The burrs themselves as well as the path through them needs routine cleaning as well. There is a coffee grinder cleaning product made by Urnex called "Grindz" which is supposedly pretty good. I run a few pieces of stale bread through the grind path to accomplish the same purpose. The bread or Grindz crumbs abrade off stuck coffee fines and absorb most of the stale oils. But, every so often the burrs should be removed and cleaned in solvent as well. That said, I'm not sure you can remove the burrs from a Cuisinart.

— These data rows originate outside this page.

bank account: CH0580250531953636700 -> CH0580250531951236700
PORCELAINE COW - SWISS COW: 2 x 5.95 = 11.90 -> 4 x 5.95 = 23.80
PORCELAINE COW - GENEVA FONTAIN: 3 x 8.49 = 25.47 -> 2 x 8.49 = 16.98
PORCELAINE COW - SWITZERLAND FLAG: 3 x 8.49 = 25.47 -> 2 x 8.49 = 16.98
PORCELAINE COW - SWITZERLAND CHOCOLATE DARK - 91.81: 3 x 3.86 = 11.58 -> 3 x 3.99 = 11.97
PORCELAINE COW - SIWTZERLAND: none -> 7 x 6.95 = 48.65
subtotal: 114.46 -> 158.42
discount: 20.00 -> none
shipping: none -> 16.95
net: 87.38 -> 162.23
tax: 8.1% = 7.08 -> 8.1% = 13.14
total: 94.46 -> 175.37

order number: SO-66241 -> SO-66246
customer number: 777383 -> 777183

If I understand you correctly, your grinder's burrs spin without load but not with coffee in the path. This suggests it's suffering from something other than a simple jam, which would prevent the burrs from turning at all. A stripped gear for instance.

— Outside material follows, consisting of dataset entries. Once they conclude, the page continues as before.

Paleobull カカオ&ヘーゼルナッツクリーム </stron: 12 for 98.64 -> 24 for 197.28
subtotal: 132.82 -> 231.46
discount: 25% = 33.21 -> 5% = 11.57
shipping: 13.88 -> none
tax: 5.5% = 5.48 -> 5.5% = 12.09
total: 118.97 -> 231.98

A new Cuisinart grinder goes for around $50. In the event your machine cannot be repaired for less than $25, you might as well replace it. Depending on your brewing methods it might be worthwhile to climb the quality/expense ladder a little for better quality. The extent to which an improvement in grinders increases the quality of the cup is surprising. The second biggest surprise might be that (within limits) grinders make even more of a difference than brewers. Without knowing how you brew, it's not easy to make the right recommendation. Perhaps something like a Baratza Maestro (~100) would suit you. It's a good choice for "French press," vacuum brewers, and better filter makers. If you're making espresso with a real machine, you need something significantly [gulp] more expensive. The rule of thumb is 1/3 the cost of the espresso machine. On the other hand, if all you drink is coffee made in an average automatic drip machine, a simple $25 (SURPRISE!) will do the job as well as anything else.

Hope this helps,
BDL


----------



## anneke (Jan 5, 2001)

Thanks BDL, stale bread is a great starting point. I was thinking coarse salt but this is much better. I like my grinder my everyday coffee; the grind is decent and it doesn't scorch the coffee. It has made a huge difference in my morning brew (Zojirushi drip - awesome machine for ~$100!). Wouldn't dream of using it for espresso, as you said.


----------



## boar_d_laze (Feb 13, 2008)

Anneke, 

So glad you didn't use salt. Good luck clearing the clog (if that's what it is). 

BDL


----------